To keep the cultures from falling to the bottom, one of us visits the winery twice a week to stir the wine. This is a critical time in the wine’s cycle because the sulphur dioxide (SO2) protection is not yet added. Sulphur dioxide protects the wine from spoiling but you can’t add it until after the malo fermentation, otherwise you’ll kill it.  So during this time, the exposure to oxygen has to be limited.

Once the malo is complete, we’ll add the SO2 and start it’s aging process. At that point, we’ll send samples off  to the laboratory for PH, alcohol level, and the free SO2 count. THe PH tells us where our SO2 levels need to be. The alcohol tells you how fast you”ll get drunk when you drink the wine. More importantly, we need it for legal purposes. And lastly, the free SO2 tells us how well the wine is protected.

In the meantime, I’m working on the legal stuff so we can start selling the wine.

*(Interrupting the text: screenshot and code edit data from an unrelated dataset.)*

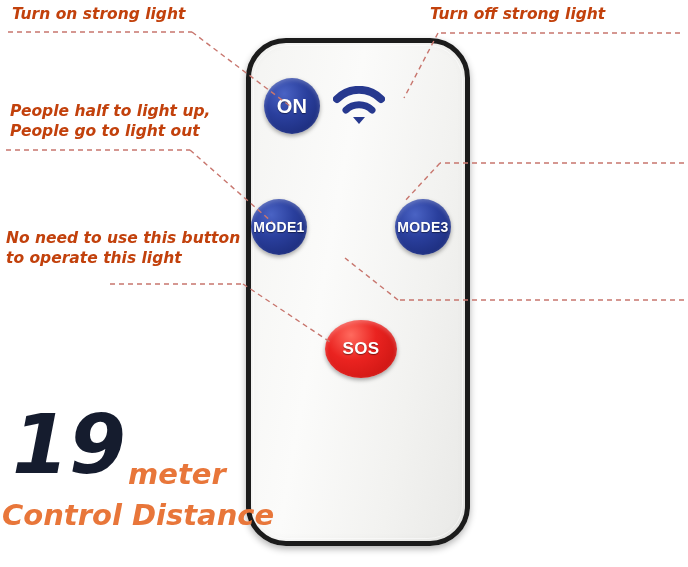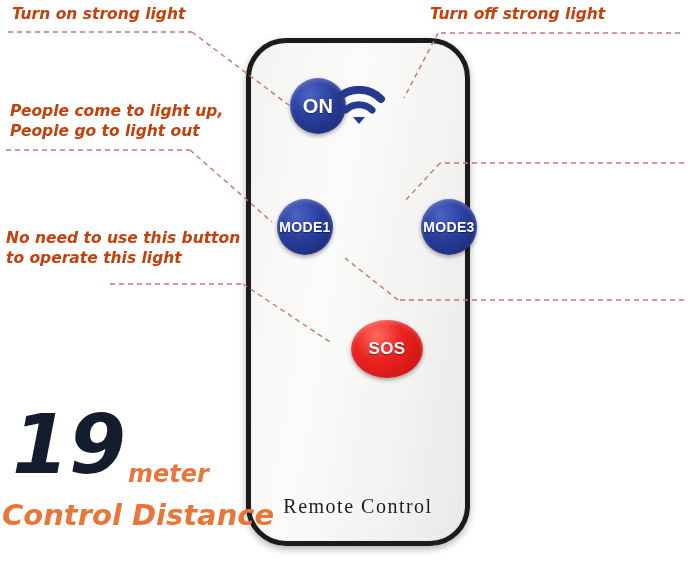--- a/index.html
+++ b/index.html
@@ -30,21 +30,20 @@
   }
 
   
   .btn{
     position:absolute;border-radius:50%;
     display:flex;align-items:center;justify-content:center;
     color:#fff;font-weight:bold;letter-spacing:.3px;
     text-shadow:0 1px 1px rgba(0,0,0,.45);
     white-space:nowrap;
     z-index:7;
-    margin-left:26px;
   }
   .btn-blue{
     background:radial-gradient(circle at 36% 28%, #4a63c4 0%, #2a3f9d 42%, #1e2f80 78%, #16245f 100%);
     box-shadow:0 2px 4px rgba(0,0,0,.35), inset 0 2px 4px rgba(255,255,255,.25);
   }
   .btn-red{
     background:radial-gradient(circle at 36% 26%, #ff6a5e 0%, #ea2320 40%, #cf1714 80%, #ab100e 100%);
     box-shadow:0 2px 4px rgba(0,0,0,.35), inset 0 2px 4px rgba(255,255,255,.28);
   }
   #btn-on  {left:264px;top:78px;width:56px;height:56px;font-size:20px;}
@@ -82,21 +81,21 @@
   #distance-number{
     position:absolute;left:12px;top:0px;
     font-family:"DejaVu Sans", sans-serif;
     font-weight:bold;font-style:italic;
     font-size:82px;line-height:82px;color:#151c2e;
   }
   #distance-unit{
     position:absolute;left:128px;top:56px;
     font-family:"DejaVu Sans", sans-serif;
     font-weight:bold;font-style:italic;
-    font-size:24px;line-height:29px;color:#e8763a;
+    font-size:29px;line-height:29px;color:#e8763a;
   }
   #distance-caption{
     position:absolute;left:2px;top:95px;
     font-family:"DejaVu Sans", sans-serif;
     font-weight:bold;font-style:italic;
     font-size:29px;line-height:32px;color:#e8763a;
     white-space:nowrap;
   }
 </style>
 </head>
@@ -140,27 +139,26 @@
       <path d="M20,31 L26,38 L32,31 Z" fill="#27398f"></path>
     </svg>
   </span>
 
 
   <div class="btn btn-blue" id="btn-m1">MODE1</div>
   <div class="btn btn-blue" id="btn-m3">MODE3</div>
 
   <div class="btn btn-red" id="btn-sos">SOS</div>
 
-  <div id="remote-brand">Remote Control</div>
 
   <div class="callout" style="left:12px;top:4px;">Turn on strong light</div>
 
   <div class="callout" style="left:430px;top:4px;">Turn off strong light</div>
 
-  <div class="callout" style="left:10px;top:101px;">People come to light up,
+  <div class="callout" style="left:10px;top:101px;">People half to light up,
 People go to light out</div>
 
 
   <div class="callout" style="left:6px;top:228px;">No need to use this button
 to operate this light</div>
 
 
   <div id="distance-block">
     <div id="distance-number">19</div>
     <div id="distance-unit">meter</div>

The label design is underway: We already have a logo, and art commissioned and completed. What do you think? The image above includes elements we’d like to use in the label design. This past summer, Jon found this painting at a festival and called me right away. I came over to check it out and texted a photo over to Lisa in Chicago. We were in immediate agreement that it was perfect for what we were trying to communicate: a small, welcoming house. The local artist was very excited, needless to say.

We’d love your honest feedback and still have time to incorporate it into the design so don’t be shy.

The biggest deal is getting approval from the ATF (Alcohol, Tobacco, and Firearms) which involves a ton of paperwork.  I’ve procrastinated long enough. It’s time to get cracking.

As always, thanks for your comments and encouragement.